Context.—: Measurement of interpathologist diagnostic agreement (IPDA) should allow pathologists to improve current diagnostic criteria and disease classifications.
Objectives.—: To determine how IPDA for pathologists' diagnoses of non-small cell lung carcinoma (NSCLC) is affected by the addition of a set of mucin and immunohistochemical (IHC) stains to hematoxylin-eosin (H&E) alone, by recent NSCLC reclassifications, by simplification of these classifications, and by pathologists' practice location, pulmonary pathology expertise, practice duration, and lung carcinoma case exposure.

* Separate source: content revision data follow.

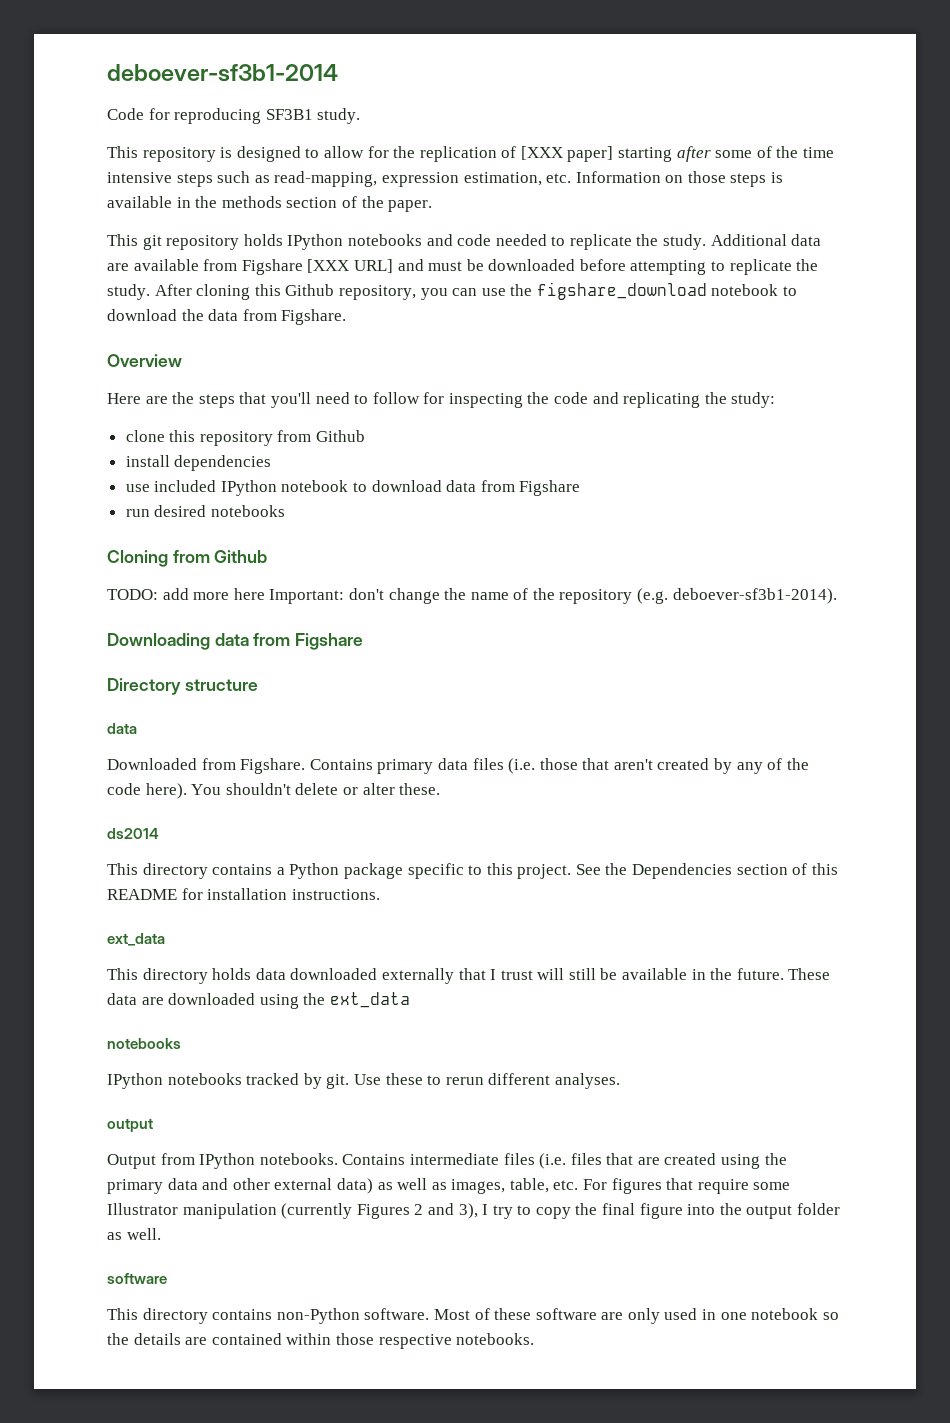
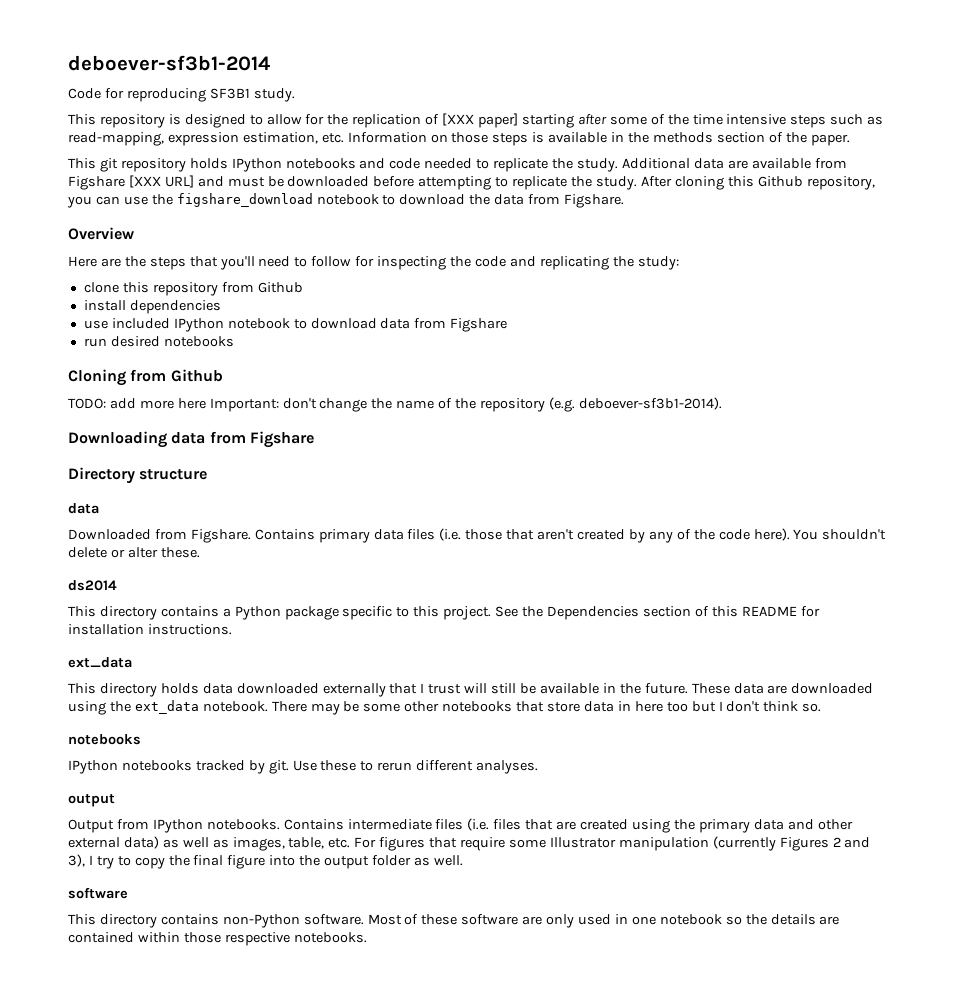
(410, 1000) none -> [202,701,822,715] notebook. There may be some other notebooks that store data in here too but I don't think so.

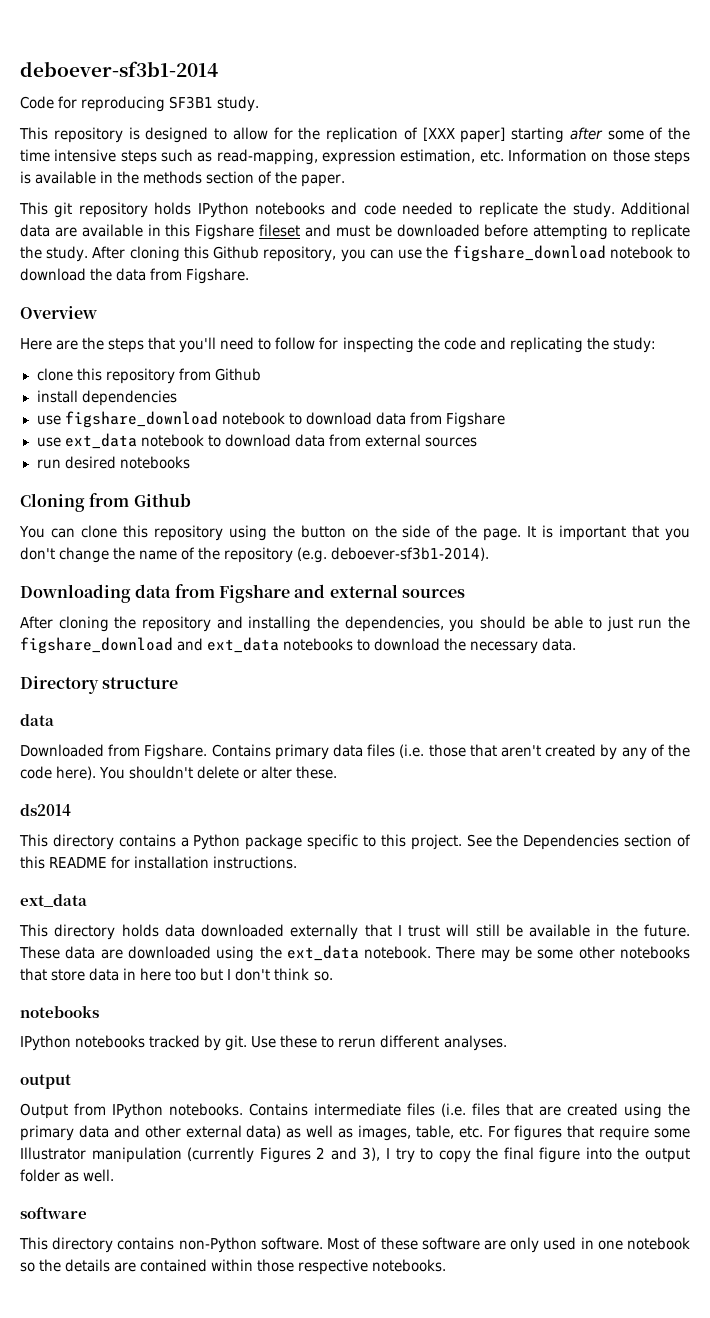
[814,158,847,169] [68,175,194,190] from Figshare [XXX URL] -> [147,224,301,240] in this Figshare fileset
[111,318,224,332] included IPython -> [64,411,218,428] figshare_download
(508, 325) none -> [36,433,477,449] // use ext_data notebook to download data from external sources
[68,398,279,412] TODO: add more here Important: -> [19,525,690,541] You can clone this repository using the button on the side of the page. It is important that you
(314, 439) none -> [294,584,465,598] [20,616,690,632] [20,637,577,654] and external sources // After cloning the repository and installing the dependencies, you should be able to just run the figshare_download and ext_data notebooks to download the necessary data.

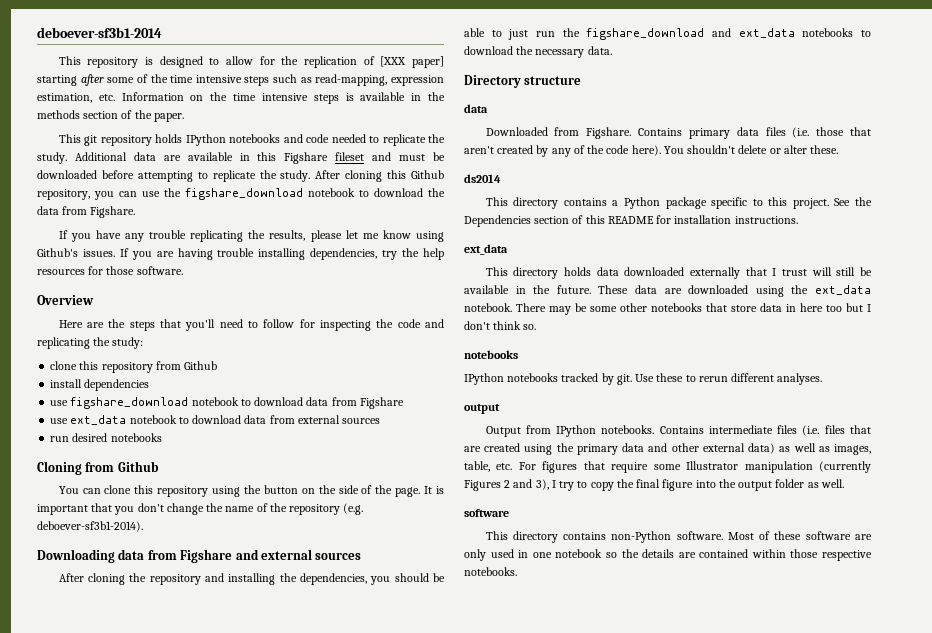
[20,96,260,112] // Code for reproducing SF3B1 study. -> (162, 32) none
[612,149,650,162] those -> [210,92,308,101] the time intensive
(250, 276) none -> [58,230,444,242] [37,248,445,260] [37,266,183,275] // If you have any trouble replicating the results, please let me know using Github's issues. If you are having trouble installing dependencies, try the help resources for those software.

Design.—: We used a Web-based survey to present core images of 54 NSCLC cases to 22 practicing pathologists for diagnosis, initially as H&E only, then as H&E plus mucin and 4 IHC stains. Each case was diagnosed according to published 2004, 2011, and 2015 NSCLC classifications. Cohen's kappa was calculated for the 231 pathologist pairs as a measure of IPDA.
Results.—: Twenty-two pathologists diagnosed 54 NSCLC cases by using 4 published classifications. IPDA is significantly higher for H&E/mucin/IHC diagnoses than for H&E-only diagnoses. IPDA for H&E/mucin/IHC diagnoses is highest with the 2015 classification. IPDA is estimated higher after collapse of stated diagnoses into subhead or dichotomized classes. IPDA for H&E/mucin/IHC diagnoses with the 2015 World Health Organization classification is similar for community and academic pathologists, and is higher when pathologists have pulmonary pathology expertise, have more than 6 years of practice experience, or diagnose more than 100 new lung carcinoma cases per year.
Conclusions.—: Higher IPDA is associated with use of mucin and IHC stains, with the 2015 NSCLC classification, and with pathologists' pulmonary pathology expertise, practice duration, and frequency of lung carcinoma cases.